Крайний узник зашевелился и сел, повернув лицо к вошедшим. По-видимому, он не спал, а прислушивался, у него были серые зоркие глаза, выступающие скулы. Он был широкогруд, костист, крепок. Над верхней губой змеилась черная полоска усов.

Когда узник взглянул на Матвеева и словно ожег его взглядом, тот не выдержал и сказал:

— Мы живописцы!

Узник удивленно поднял брови и ухмыльнулся.

— А тут все живописцы, — вдруг сказал он спокойно, — только расписывают они заместо красок кнутом.

— Это поручик Блудов, — подсказал Насипов. — Осужден за злонравный пасквиль. Верно говорю? — спросил он у поручика.

Тот кивнул.

"Все провинности изучил, все и вся знает наперечет", — подумал Матвеев с неприязнью.

Темница и узники ошеломили Андрея. Ничего подобного он не видел и вообразить себе не мог. Говорят, что амстердамские, венецианские, австрийские казематы ничуть не лучше! Но тут мрачность была природно русская — ужасная, безысходная, губительная. Андрей стремился разобраться в том, что хлынуло ему в глаза мутным серым потоком, и боялся захлебнуться. Он чувствовал, что душа в нем похолодела и как бы умертвилась. Он не старался ничего запомнить, его не интересовали движения, повороты Головы, подробности. Он смотрел на узкий деревянный стол посреди темницы, на горькое лицо поручика Блудова, которому суждено было сгинуть в этих крепостных стенах, на мутно-желтый свет, оставляющий свежий черный след на закопченном и без того потолке, нависающем над самой головой.

Все это видел и Никитин. Он стоял, насупившись и напрягшись, как стальная пружина. Но думал он сейчас не о темнице, и не об узниках, и не об их плачевной судьбе, а о своей собственной жизни думал.

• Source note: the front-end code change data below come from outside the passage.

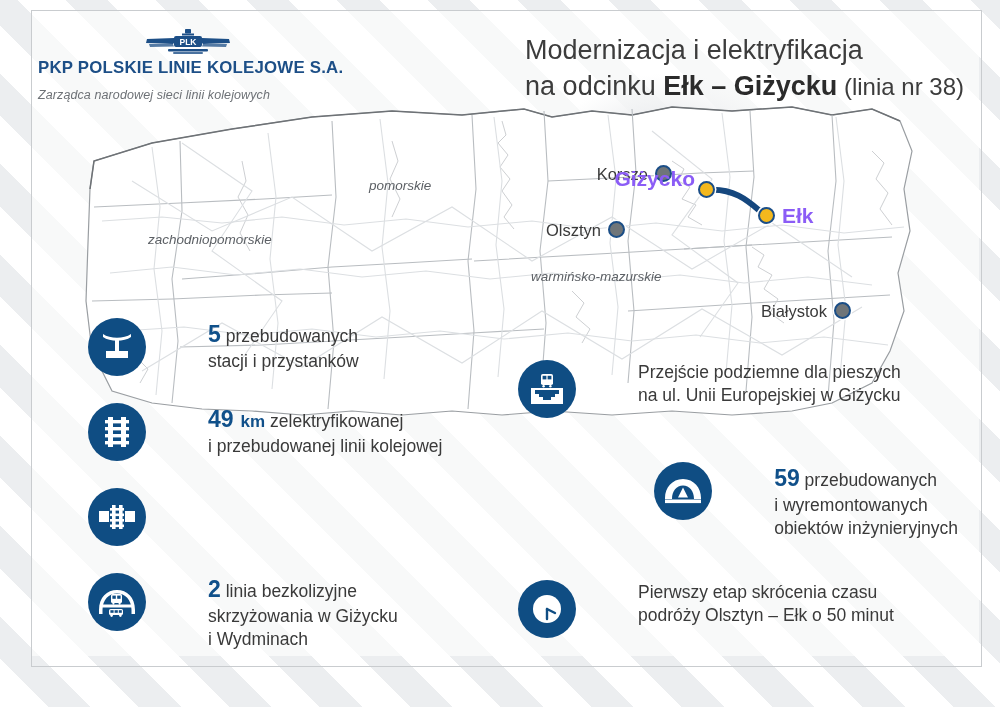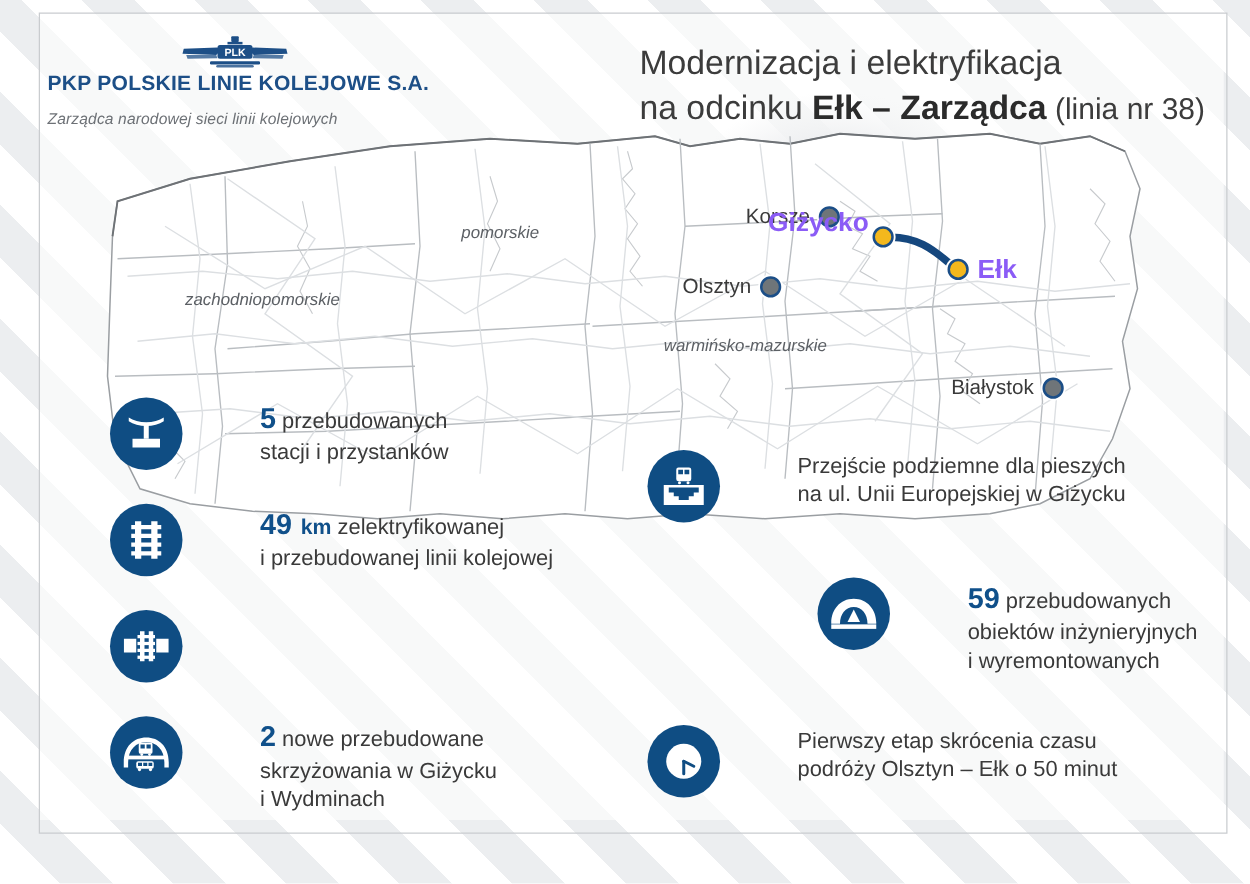"Ełk – Zarządca" b { text: Zarządca -> Giżycku }
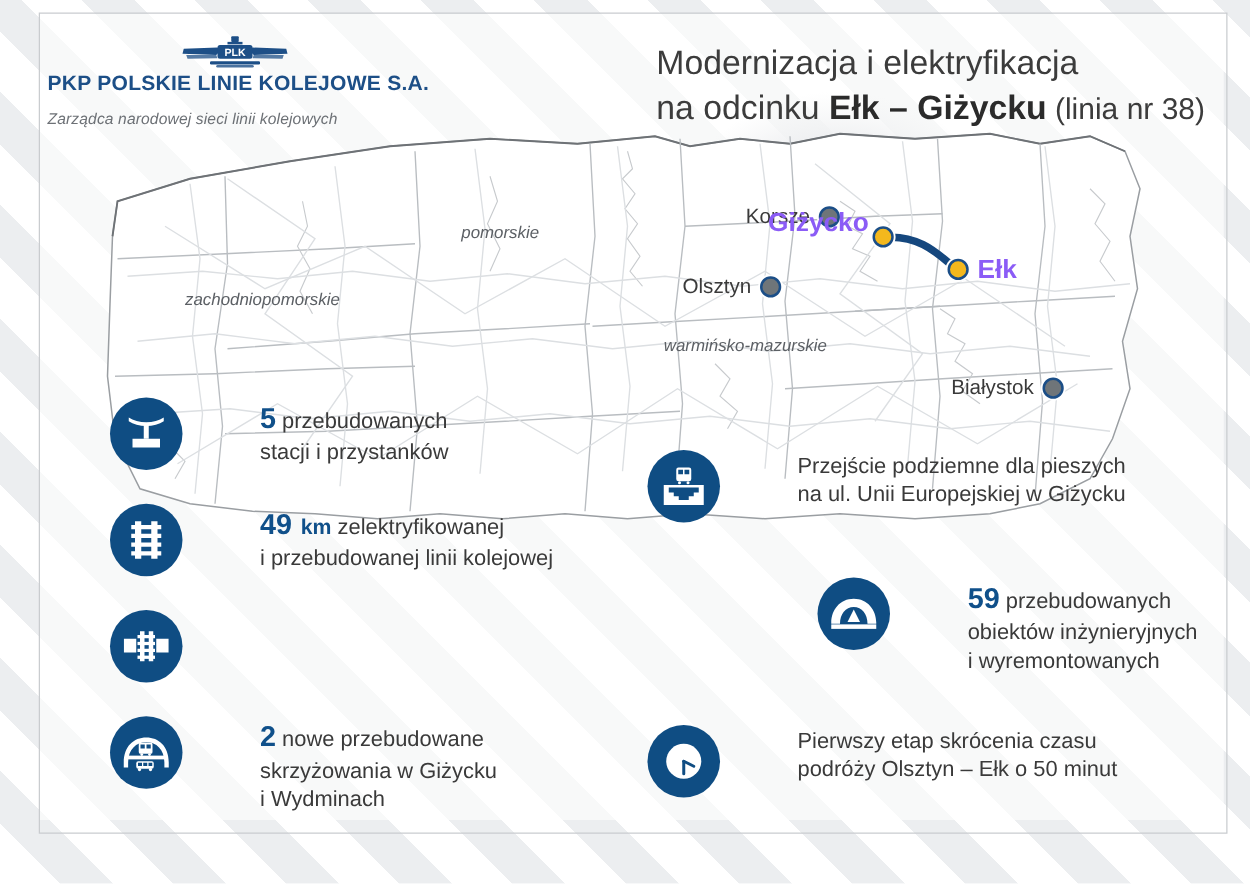"obiektów inżynieryjnych" span.ln { order: before "i wyremontowanych" -> after "i wyremontowanych" }
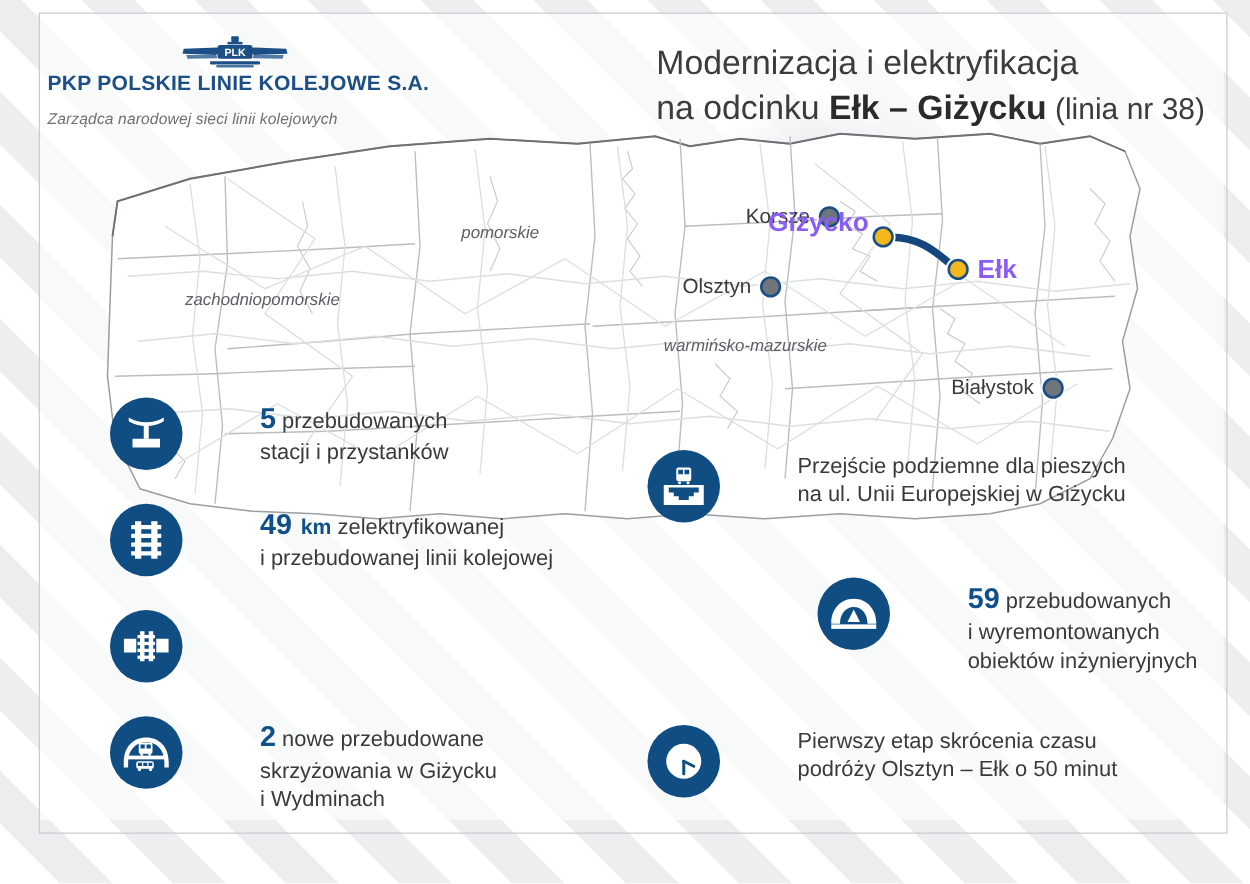"nowe przebudowane" span { text: nowe przebudowane -> linia bezkolizyjne }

У него было чувство обреченности и тщетности всего им сделанного. Возникло оно сразу же после смерти Петра, а усилилось после женитьбы на лифляндке Марии Маменс. Неторопливый, основательный во всем Никитин, женясь на этой придворной даме, словно вспрыгнул помимо своей воли на спину разгневанного быка. Его понесло, безудержно закружило, ввергло в пучину. Его природная склонность к созерцанию, к тишине, к спокойствию внутри себя и к несуетности была смята и сломана. Жена была и должна была быть непременной участницей придворных балов и развлечений. Молодую женщину завертело волчком, и в этом хмельном водовороте она недоглядела и потеряла своего единственного ребеночка. Это как будто остановило Марию, но водоворот был сильнее, наглее, настойчивее, и скоро все закрутилось по-старому. А в Никитине медленно произошел душевный перелом. Он поседел, осунулся, жил будто в каком-то затмении. И одно, одно только оставалось в нем неизменным — любовь к живописи. Он мог все снести, все вытерпеть, все отдать, во всем усомниться, но только б не разлучили его с живописью, только б слышать, как ударяет кисть в звонко натянутое полотно, только бы видеть, как одна краска ложится на другую, как на эти две набегает новая, и еще одна, и еще, и они растворяются друг в друге, дополняются, рождая новый тон и новый колер, набирают силу, и многослойность эта возрастает наново, отзываясь новым чистым звуком в душе живописца.